How to create a data dictionary for a product analytics team requires defining four elements for every metric and event: a precise definition in plain language, the calculation or tracking logic, the owner responsible for accuracy, and the last-verified date — without all four, a data dictionary is a wishlist, not a source of truth.
Product analytics teams fail at data dictionaries for one of two reasons: either they never build one (everyone learns definitions informally and accumulates contradictory mental models), or they build one but don't maintain it (it becomes a historical artifact that new team members ignore because it's wrong half the time).
This guide shows you how to build one that stays alive.
What Is a Product Analytics Data Dictionary?
A data dictionary is a structured reference document that defines every metric, event, and dimension used in product analytics. Its purpose is to ensure everyone on the product, engineering, and data teams is talking about the same thing when they say "active user" or "conversion" or "engagement."

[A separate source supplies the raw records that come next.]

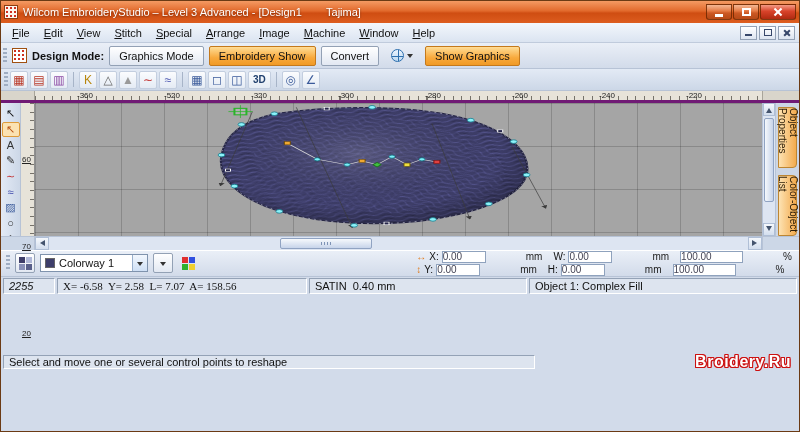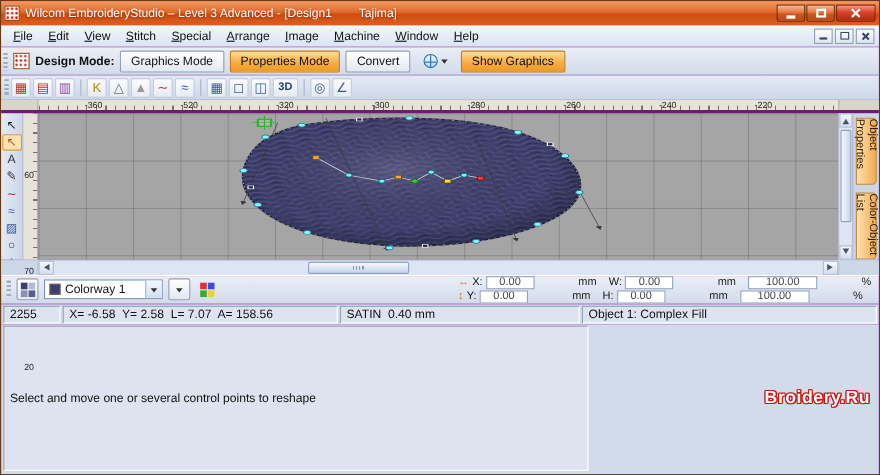--- a/index.html
+++ b/index.html
@@ -1,17 +1,17 @@
 <!DOCTYPE html>
 <html><head>
 <meta charset="utf-8">
 <style>
 * { margin:0; padding:0; box-sizing:border-box; }
 html,body { width:800px; height:432px; font-family:"Liberation Sans",sans-serif; background:#666; }
-.window { width:800px; height:432px; display:flex; flex-direction:column; border:1px solid #6b3a14; background:#a21caf; overflow:hidden; }
+.window { width:800px; height:432px; display:flex; flex-direction:column; border:1px solid #6b3a14; background:#ef4444; overflow:hidden; }
 
 
 .titlebar { height:22px; flex:0 0 22px; display:flex; align-items:center; gap:5px; padding:0 3px;
   background:linear-gradient(#f49a63 0%, #e26a2c 45%, #cf4d12 55%, #dd5d1f 100%); }
 .app-icon { width:14px; height:14px; border:1px solid #8a3c10; background:#fdf6ee;
   background-image:radial-gradient(#d03020 1px, transparent 1.3px); background-size:4px 4px; }
 .title { flex:1; color:#fff; font-size:11px; white-space:pre; text-shadow:0 1px 2px rgba(60,20,0,.6); overflow:hidden; }
 .winbtns { display:flex; gap:1px; }
 .winbtn { width:26px; height:16px; border:1px solid rgba(110,40,0,.85); border-radius:0 0 3px 3px;
   background:linear-gradient(rgba(255,255,255,.4), rgba(255,255,255,.1) 45%, rgba(0,0,0,.15)); display:flex; align-items:center; justify-content:center; }
@@ -64,21 +64,21 @@
 .rulerrow { height:12px; flex:0 0 12px; display:flex; background:#e7e3d9; border-bottom:3px solid #701a75; }
 .ruler-corner { width:34px; flex:0 0 34px; background:#d9d5cb; border-right:1px solid #a8a49a; }
 .ruler-corner-r { width:37px; flex:0 0 37px; background:#d9d5cb; border-left:1px solid #a8a49a; }
 .hruler { flex:1; position:relative; background:#e7e3d9;
   background-image:repeating-linear-gradient(90deg,#76726a 0 1px, transparent 1px 8.7px);
   background-size:100% 4px; background-position:0 100%; background-repeat:no-repeat; }
 .hruler span { position:absolute; top:0; font-size:8px; color:#222; }
 .vruler { width:14px; flex:0 0 14px; position:relative; background:#e7e3d9; border-right:1px solid #8f8f8f;
   background-image:repeating-linear-gradient(180deg,#76726a 0 1px, transparent 1px 8.7px);
   background-size:4px 100%; background-position:100% 0; background-repeat:no-repeat; }
-.vruler span { position:absolute; left:1px; font-size:8px; color:#222; }
+.vruler span { position:absolute; left:1px; font-size:8px; color:#222;text-decoration:underline; }
 
 
 .mainrow { flex:1; display:flex; min-height:0; }
 .toolcol { width:20px; flex:0 0 20px; background:linear-gradient(90deg,#e3eaf5,#ccd7e7);
   border-right:1px solid #b7c3d6; display:flex; flex-direction:column; align-items:center; padding-top:3px; gap:1px; }
 .tool { width:18px; height:17px; display:flex; align-items:center; justify-content:center; font-size:11px;
   border:1px solid transparent; border-radius:2px; cursor:default; }
 .tool.pressed { background:#fbe2b2; border-color:#de9b3a; }
 .canvas { flex:1; position:relative; overflow:hidden; background-color:#a5a5a5;
   background-image:linear-gradient(rgba(0,0,0,.17) 1px, transparent 1px),
@@ -121,34 +121,34 @@
 .cw-select { width:108px; height:18px; background:#fff; border:1px solid #7f93ad; display:flex; align-items:center;
   gap:4px; font-size:11px; padding-left:4px; color:#111; }
 .cw-caret { margin-left:auto; align-self:stretch; width:15px; background:linear-gradient(#f2f7fd,#cfe0f5);
   border-left:1px solid #9ab0cc; display:flex; align-items:center; justify-content:center; }
 .swatch { width:10px; height:10px; background:#3e3e6a; border:1px solid #666; }
 .mix-icon { display:grid; grid-template-columns:6px 6px; grid-auto-rows:6px; gap:1px; }
 .mix-icon i { display:block; }
 .xy-panel { margin-left:auto; display:flex; flex-direction:column; gap:1px; padding-right:2px; }
 .xy-row { display:flex; align-items:center; gap:3px; height:12px; font-size:10px; color:#111; }
 .xy-icon { color:#e07818; font-size:10px; line-height:1; }
-.xy-row input { width:44px; height:12px; font-size:10px; text-align:center; border:1px solid #8fa2bd;
+.xy-row input { width:44px; height:12px; font-size:10px; text-align:left; border:1px solid #8fa2bd;
   background:#fff; color:#445; padding-right:0; font-family:inherit; }
 .xy-row input.pct { width:63px; }
 .unit { color:#222;margin-left:37px; }
 
 
 .statusbar { height:18px; flex:0 0 18px; display:flex; gap:2px; padding:1px 2px; background:#d2dbea; }
 .cell { border:1px solid; border-color:#94a2b6 #ffffff #ffffff #94a2b6; background:#dde4ef;
   display:flex; align-items:center; padding:0 5px; font-size:11px; color:#111; white-space:pre; overflow:hidden; }
-.c-count { width:52px; flex:0 0 52px; }
-.c-coords { width:250px; flex:0 0 250px; }
+.c-count { width:52px; flex:0 0 52px;font-style:italic; }
+.c-coords { width:250px; flex:0 0 250px;font-family:Liberation Serif, serif; }
 .c-stitch { width:218px; flex:0 0 218px; }
 .c-object { flex:1; }
-.hintbar { flex:1; display:flex; gap:2px; padding:1px 2px 3px 2px; background:#d2dbea; }
+.hintbar { flex:1; display:flex; gap:2px; padding:1px 2px 3px 2px; background:#d2dbea;align-items:center; }
 .c-hint { flex:1; }
 .c-jump { width:144px; flex:0 0 144px; }
 .logo-area { width:260px; flex:0 0 260px; display:flex; align-items:center; justify-content:flex-end; padding-right:6px; }
 .logo { font-size:16px; font-weight:bold; letter-spacing:.5px; color:#fff;
   text-shadow:-1px -1px 0 #cc1111, 1px -1px 0 #cc1111, -1px 1px 0 #cc1111, 1px 1px 0 #cc1111,
               0 -1px 0 #cc1111, 0 1px 0 #cc1111, -1px 0 0 #cc1111, 1px 0 0 #cc1111; }
 u { text-decoration:underline; }
 </style>
 </head>
 <body>
@@ -193,21 +193,21 @@
           <span class="mdi-x"></span>
         </div>
     </div>
   </div>
 
   <div class="modebar">
     <div class="grip"></div>
     <div class="mode-icon"></div>
     <span class="mode-label">Design Mode:</span>
     <div class="mode-btn">Graphics Mode</div>
-    <div class="mode-btn active">Properties Mode</div>
+    <div class="mode-btn active">Embroidery Show</div>
     <div class="mode-btn">Convert</div>
     <div class="globe-btn">
       <span class="globe"></span>
       <span class="caret-down"></span>
     </div>
     <div class="mode-btn active">Show Graphics</div>
   </div>
 
   <div class="iconbar">
     <div class="grip"></div>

The Four Required Fields for Every Entry
Every entry in your data dictionary must include:
- Name: The canonical term used in dashboards, queries, and discussions
- Definition: Plain language description of what it measures and why it matters
- Calculation or tracking logic: Exactly how it is computed or instrumented
- Owner + last verified date: Who is responsible for accuracy and when it was last checked
Without the owner and last verified date, your dictionary will drift — entries become stale within 6 months of any significant product change.
Section 1: Event Dictionary
Events are the raw actions users take in your product. Define every tracked event with:
Event name: [snake_case_name]
Description: [What user action triggers this event?]
Triggered when: [Precise condition — e.g., "user clicks Save button on the
project settings page after making at least one change"]
Properties: [List of key-value pairs sent with the event]
Owner: [Engineering team or PM responsible for instrumentation accuracy]
Last verified: [Date]
Do not confuse with: [Similar events that are often mixed up]
Example entry:
Event name: project_saved
Description: User successfully saves changes to a project
Triggered when: Save button clicked AND API returns 200 success response
Properties: project_id, user_id, change_count, project_type
Owner: Core Product Engineering
Last verified: 2026-01-15
Do not confuse with: project_created (new project), project_autosaved (autosave, no user action)
Section 2: Metric Dictionary
Metrics are derived calculations built from events. Define each metric with:
Metric name: [canonical name as used in dashboards]
Definition: [What business question does this metric answer?]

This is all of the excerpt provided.